Non so se a qualcuno possa interessare, non so quanti leggano il mio blog.
Ma questa sera voglio scrivere qualcosa, qualcosa su quest'uomo qui.
Quest'uomo qui c'è e c'è stato nei miei momenti no, questo è vero.
Ma per me lui non è come alcuni altri cantanti che passano nelle mie cuffie solo quando sono in un brutto periodo.
No.
Liga c'è quando prendo un bel voto,
Quando è una bella giornata di sole,
Quando sono con i miei amici in macchina,
Quando sono nella mia stanza a leggere,
Liga c'è quando rido così tanto che devo impormi di smetterla altrimenti lo stomaco esploderebbe.

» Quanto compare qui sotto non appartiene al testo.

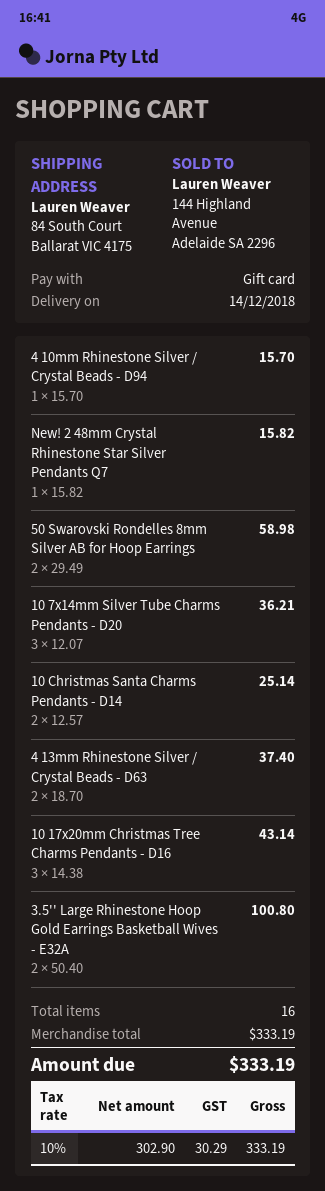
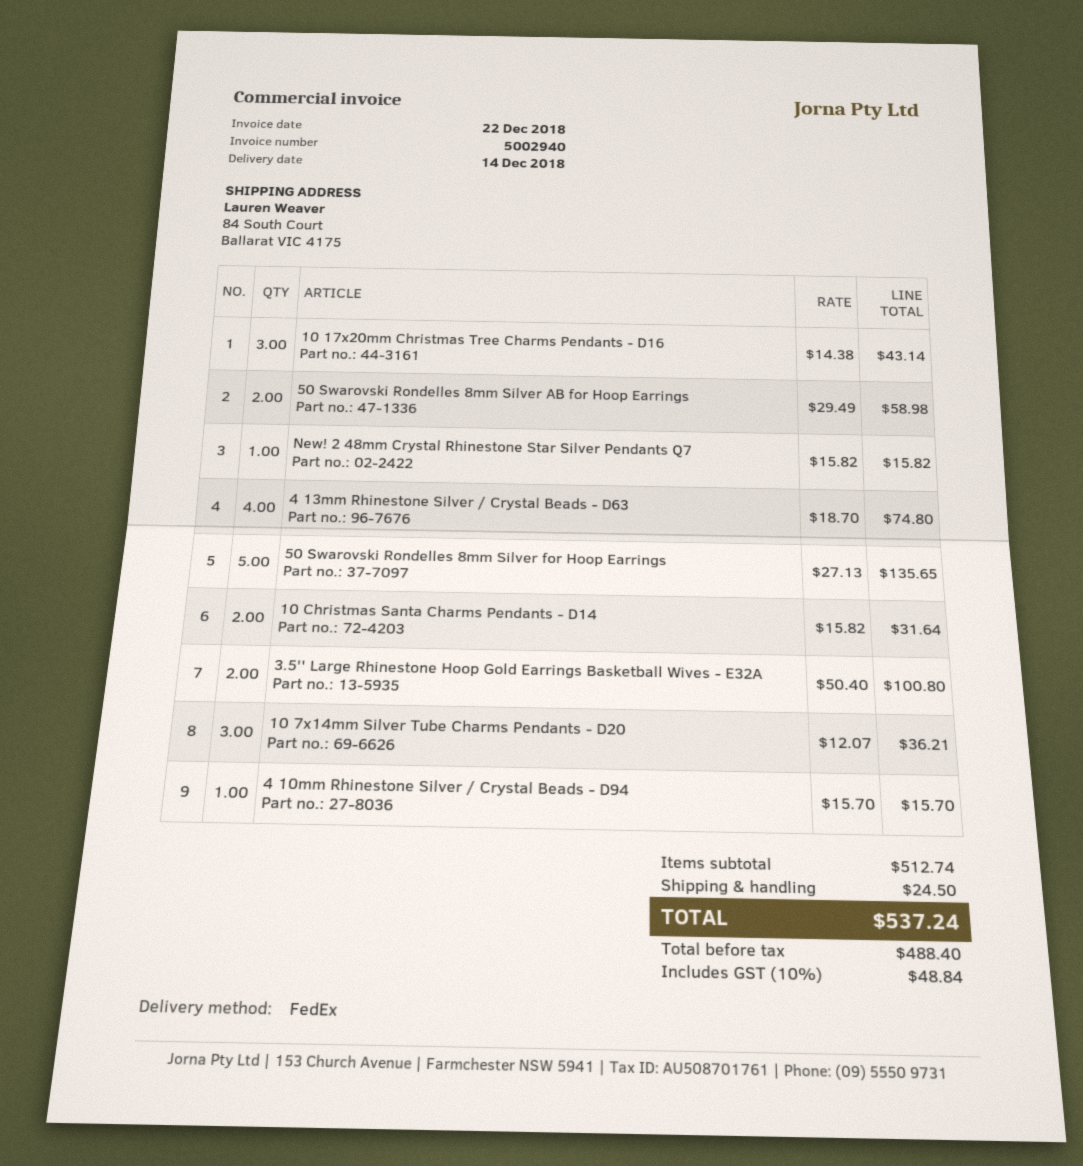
10 Christmas Santa Charms Pendants - D14: 2 x 12.57 = 25.14 -> 2 x 15.82 = 31.64
4 13mm Rhinestone Silver / Crystal Beads - D63: 2 x 18.70 = 37.40 -> 4 x 18.70 = 74.80
50 Swarovski Rondelles 8mm Silver for Hoop Earrings: none -> 5 x 27.13 = 135.65
subtotal: 333.19 -> 512.74
shipping: none -> 24.50
net: 302.90 -> 488.40
tax: 10% = 30.29 -> 10% = 48.84
total: 333.19 -> 537.24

Perché mi ricorda costantemente di credere,
di andare in giro a mostrare la mia faccia,
di andare, comunque vada, sempre sulla mia strada.
Perché certi giorni -e certe notti- vorrei soltanto urlare contro il cielo, perché mi sento davvero il sale della terra.
Perché quando hai solo 18 anni forse sai già tutto e non vorresti crescer mai.
I miei amici ne hanno fin sopra le orecchie di sentire le sue canzoni. Ma nessuno di loro si sofferma su questi testi che parlando di vita, gioia, coraggio, speranza ma anche di dolore.
Questa sera voglio solo dire una cosa:
Grazie Liga.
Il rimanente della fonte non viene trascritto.